DIRECTIONS FOR THIS TASK:
Here is the task for the records below: repeat exactly the lines from the one with "[56,203,394,217] [56,224,392,238] [56,245,404,259]" to the one with "(157, 350) // -> (671, 177) none", both included, and nothing else.

====== AVAILABLE DATA ======

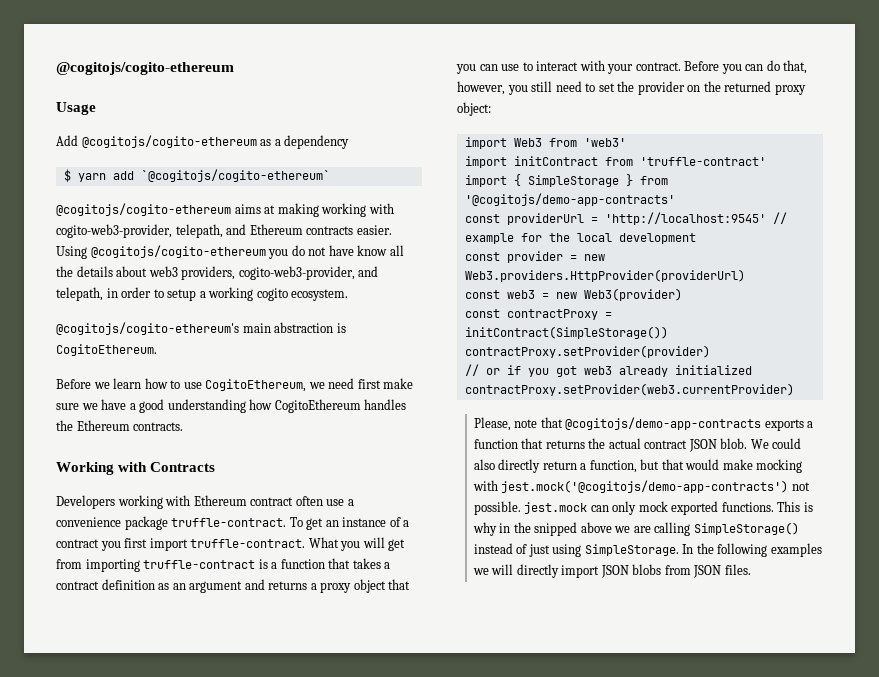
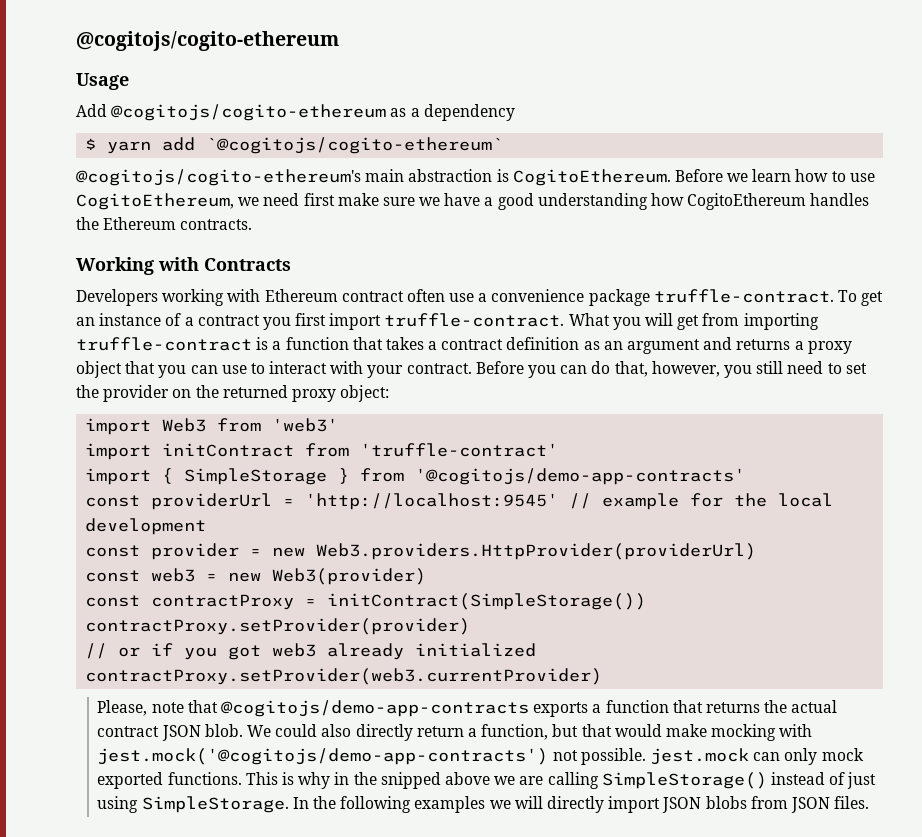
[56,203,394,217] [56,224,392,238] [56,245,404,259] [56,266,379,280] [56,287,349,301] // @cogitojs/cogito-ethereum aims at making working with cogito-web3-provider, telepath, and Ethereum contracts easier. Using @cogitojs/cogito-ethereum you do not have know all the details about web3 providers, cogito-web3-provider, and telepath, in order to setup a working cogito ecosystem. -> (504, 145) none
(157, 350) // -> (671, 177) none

======
====== AVAILABLE DATA ======

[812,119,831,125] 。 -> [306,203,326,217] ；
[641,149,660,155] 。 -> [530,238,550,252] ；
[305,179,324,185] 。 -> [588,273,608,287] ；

======

EXERCISE SOLUTION:
[56,203,394,217] [56,224,392,238] [56,245,404,259] [56,266,379,280] [56,287,349,301] // @cogitojs/cogito-ethereum aims at making working with cogito-web3-provider, telepath, and Ethereum contracts easier. Using @cogitojs/cogito-ethereum you do not have know all the details about web3 providers, cogito-web3-provider, and telepath, in order to setup a working cogito ecosystem. -> (504, 145) none
(157, 350) // -> (671, 177) none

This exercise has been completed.